• Entries shown
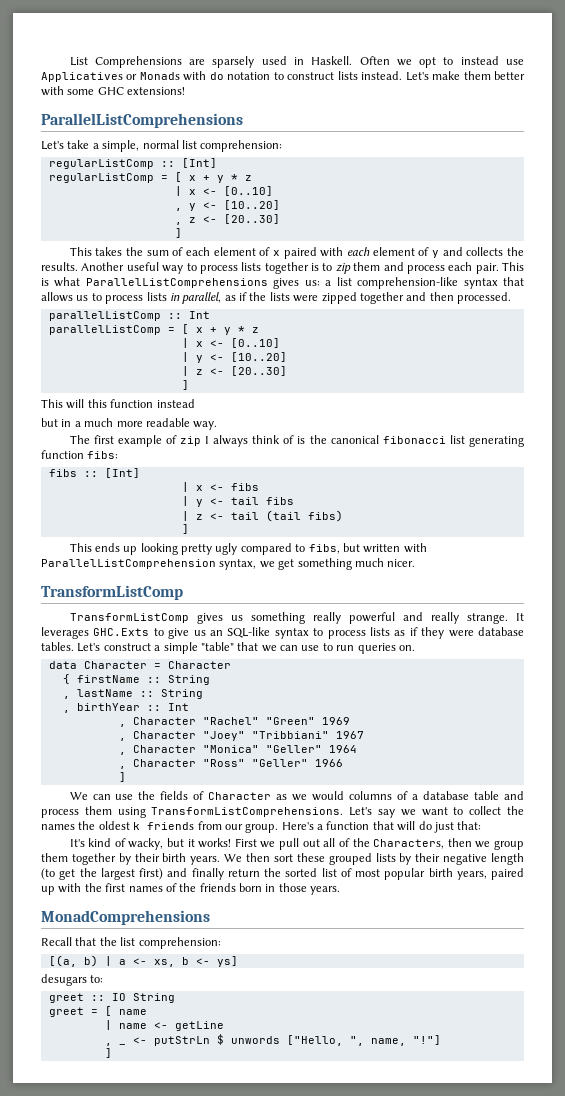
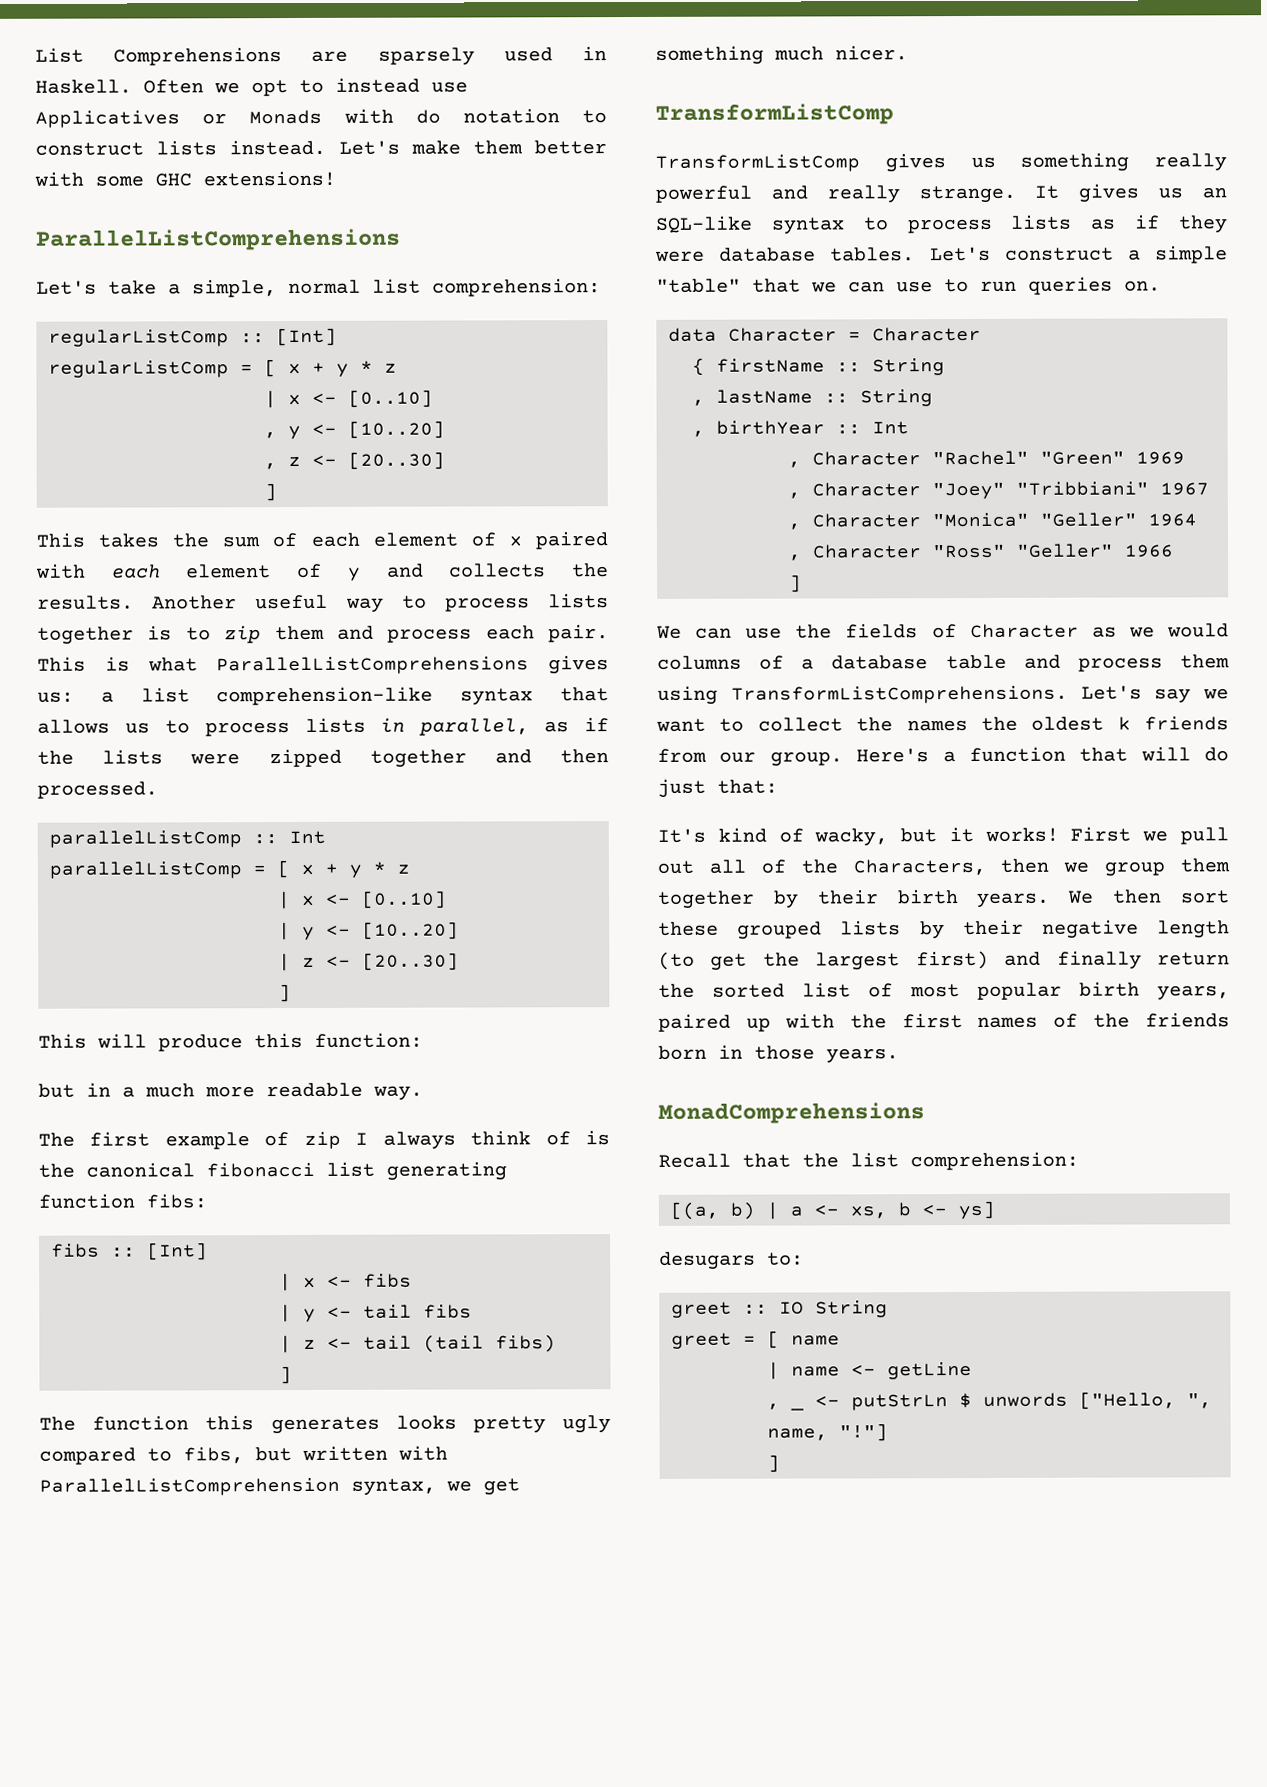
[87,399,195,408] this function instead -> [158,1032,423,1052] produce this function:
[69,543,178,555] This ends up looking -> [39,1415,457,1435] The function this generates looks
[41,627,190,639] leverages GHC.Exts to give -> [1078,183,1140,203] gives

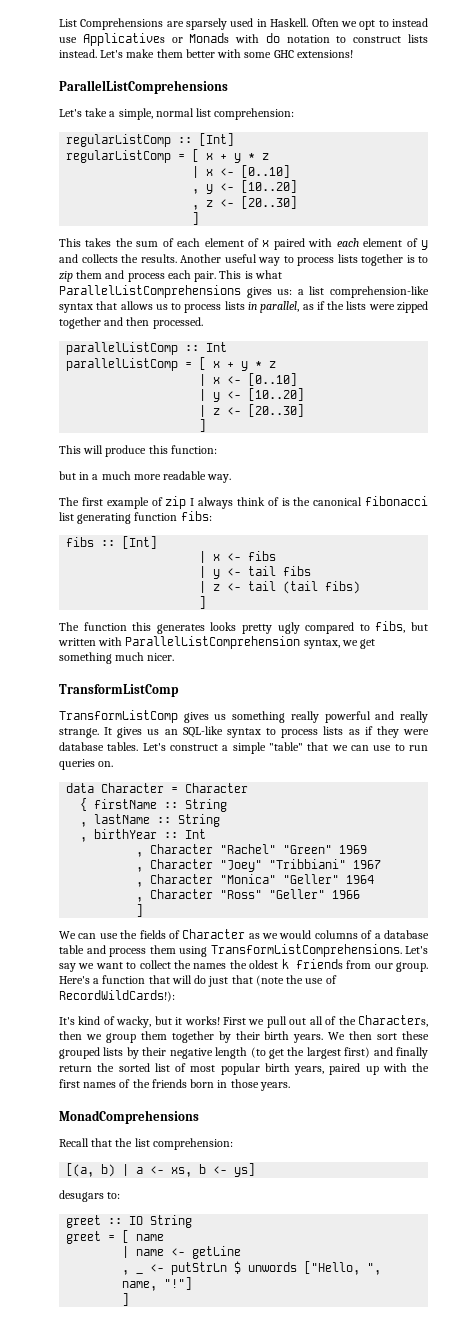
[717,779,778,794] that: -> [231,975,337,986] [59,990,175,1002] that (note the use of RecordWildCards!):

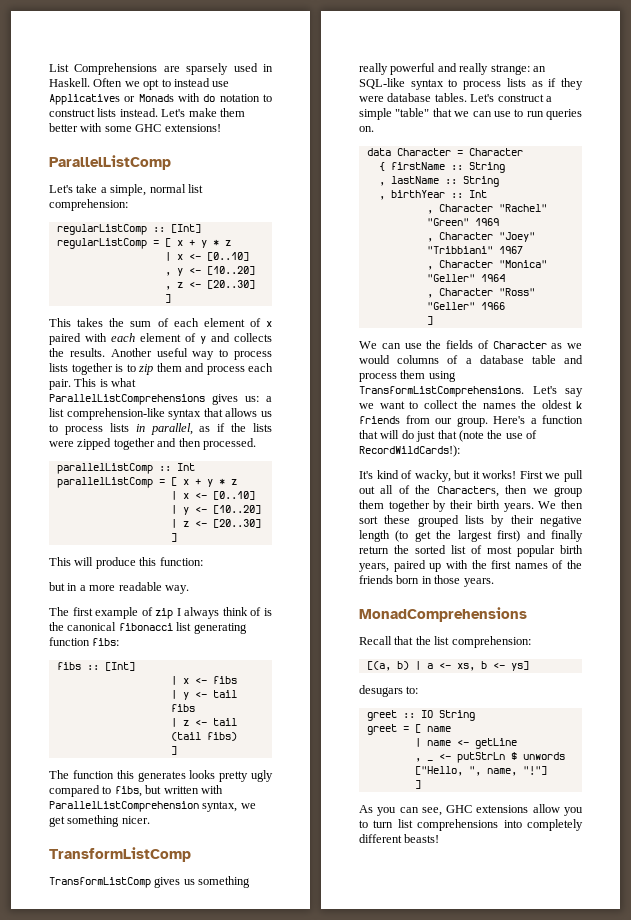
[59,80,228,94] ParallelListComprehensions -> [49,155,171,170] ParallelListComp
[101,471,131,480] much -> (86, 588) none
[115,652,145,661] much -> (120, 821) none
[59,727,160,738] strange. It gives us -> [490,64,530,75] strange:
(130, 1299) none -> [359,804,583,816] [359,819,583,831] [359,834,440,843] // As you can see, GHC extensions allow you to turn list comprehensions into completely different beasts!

• Task statement
Restate the data word for word without pictures.

• Answer for this exercise
[87,399,195,408] this function instead -> [158,1032,423,1052] produce this function:
[69,543,178,555] This ends up looking -> [39,1415,457,1435] The function this generates looks
[41,627,190,639] leverages GHC.Exts to give -> [1078,183,1140,203] gives

[717,779,778,794] that: -> [231,975,337,986] [59,990,175,1002] that (note the use of RecordWildCards!):

[59,80,228,94] ParallelListComprehensions -> [49,155,171,170] ParallelListComp
[101,471,131,480] much -> (86, 588) none
[115,652,145,661] much -> (120, 821) none
[59,727,160,738] strange. It gives us -> [490,64,530,75] strange:
(130, 1299) none -> [359,804,583,816] [359,819,583,831] [359,834,440,843] // As you can see, GHC extensions allow you to turn list comprehensions into completely different beasts!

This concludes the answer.